There was one very moving portrait given by a woman journalist. An old man with his family was cooking the meal. He asked her, “Why don’t you come and have a meal?” So she sat down as he was making chapattis (bread) and ate. Then she wanted to wash the dishes but he said, “No, no, no, no, you’re not going to wash dishes, I am going to wash the dishes, you do what you have to do.”

The farmer understood that she’s a journalist, and that is equally important for us. Although she came from a middle-class urban background, she had never experienced this kind of equality before.

Diaspora Solidarity

As far as the diaspora is concerned, there are a few very important dimensions. One is that over the last few decades, the sons and daughters of the Panjab peasantry have become senior academics in different parts of the world.

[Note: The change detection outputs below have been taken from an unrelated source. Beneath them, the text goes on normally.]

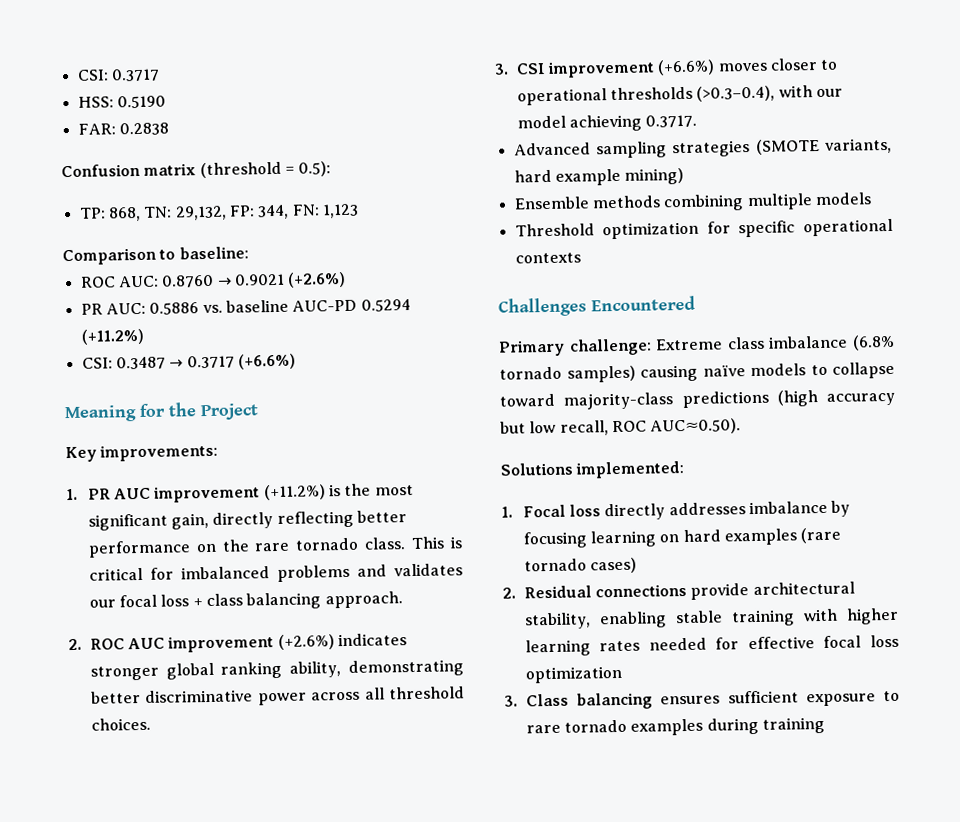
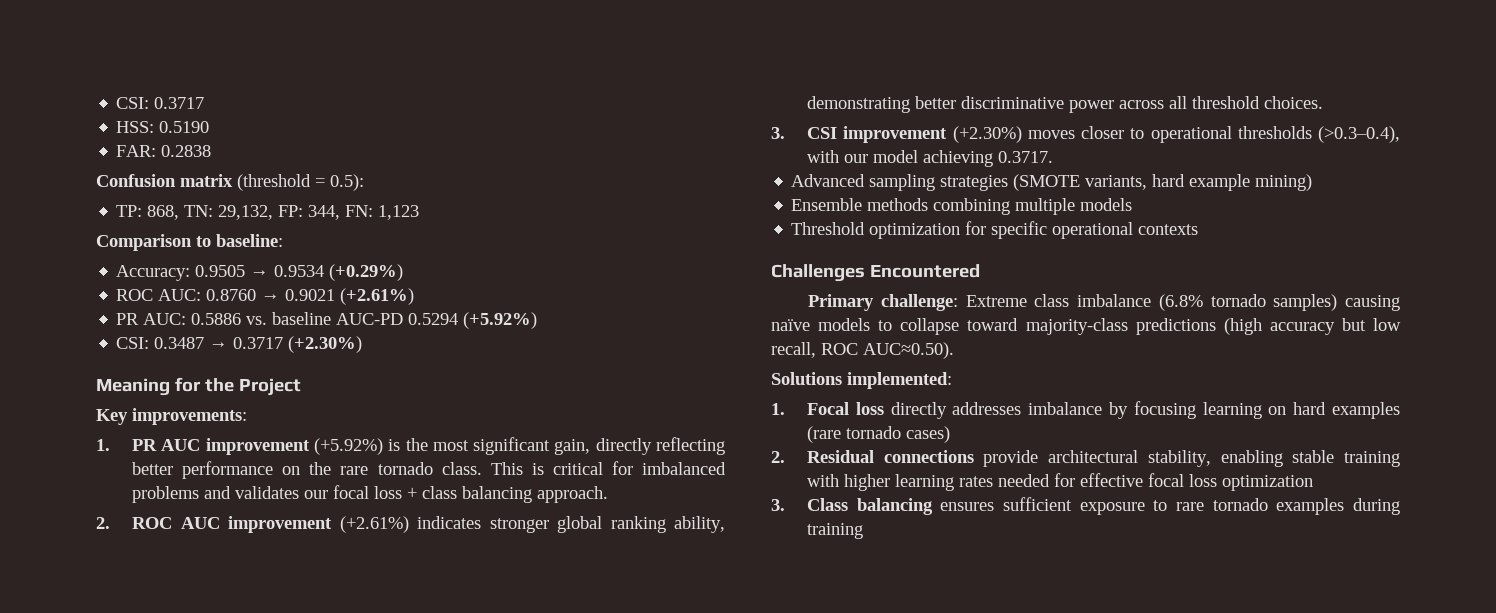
+ Accuracy: 0.9505 → 0.9534 (+0.29%)
- ROC AUC: 0.8760 → 0.9021 (+2.6%)
+ ROC AUC: 0.8760 → 0.9021 (+2.61%)
- PR AUC: 0.5886 vs. baseline AUC-PD 0.5294 (+11.2%)
+ PR AUC: 0.5886 vs. baseline AUC-PD 0.5294 (+5.92%)
- CSI: 0.3487 → 0.3717 (+6.6%)
+ CSI: 0.3487 → 0.3717 (+2.30%)
- 1. PR AUC improvement (+11.2%) is the most significant gain, directly reflecting better performance on the rare tornado class.
+ 1. PR AUC improvement (+5.92%) is the most significant gain, directly reflecting better performance on the rare tornado class.
- 2. ROC AUC improvement (+2.6%) indicates stronger global ranking ability, demonstrating better discriminative power across all threshold choices.
+ 2. ROC AUC improvement (+2.61%) indicates stronger global ranking ability, demonstrating better discriminative power across all threshold choices.
- 3. CSI improvement (+6.6%) moves closer to operational thresholds (>0.3–0.4), with our model achieving 0.3717.
+ 3. CSI improvement (+2.30%) moves closer to operational thresholds (>0.3–0.4), with our model achieving 0.3717.

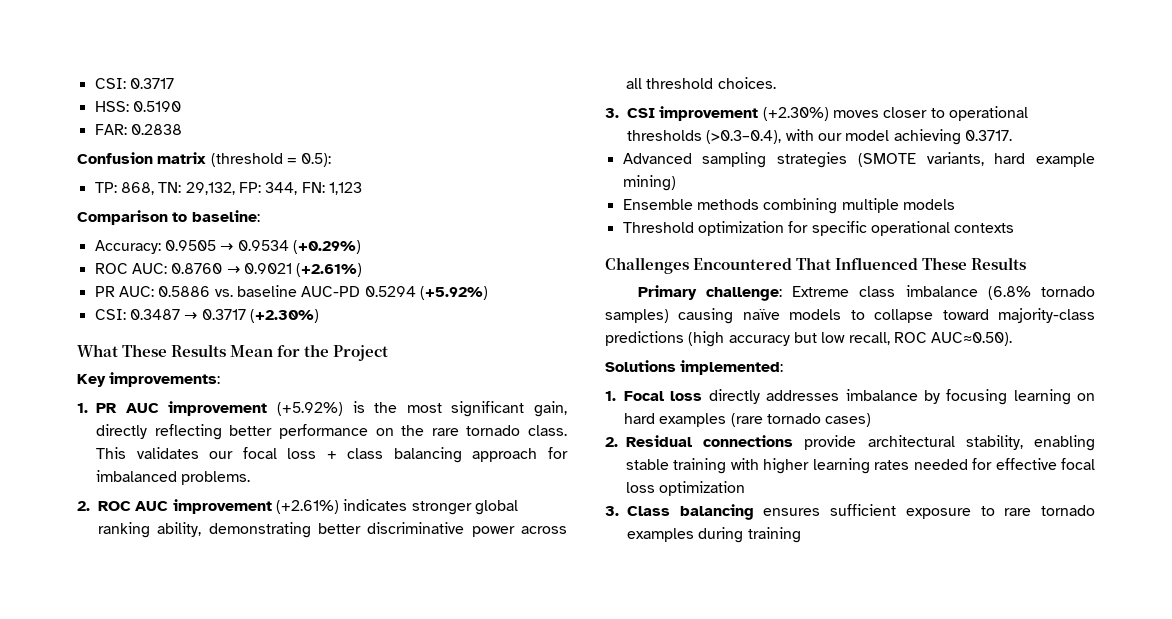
- Meaning for the Project
+ What These Results Mean for the Project
- This is critical for imbalanced problems and validates our focal loss + class balancing approach.
+ This validates our focal loss + class balancing approach for imbalanced problems.
- Challenges Encountered
+ Challenges Encountered That Influenced These Results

I’m not the only one. Like me, there are others who have roots in the Panjab peasantry but who now occupy important academic positions at Oxford, Cambridge, London, Copenhagen, New York, Vancouver.

We were at the forefront in confronting these laws at an intellectual level. We confronted the agro-business corporations’ economists and the pro-government economists, debated them in the newspapers and TV. We rebutted their arguments everywhere.

We exchanged views and supported each other as we were writing articles, seeking information, and listening to each other’s presentations. Informally, there was a network, and the majority had grandparents who were farmers. This was an entirely different intellectual layer, an asset which the peasantry of previous generations did not have.

At the beginning pro-government and pro-agrobusiness corporations were full of confidence that the agriculture market reforms were good, but they lost their self-confidence because we questioned them on every issue – whether it was their assertions that this would double the income of the farmer, provide a workable method of dispute resolution, provide an adequate minimum support price through the market mandate and lead to an adequate minimum wage and better food security.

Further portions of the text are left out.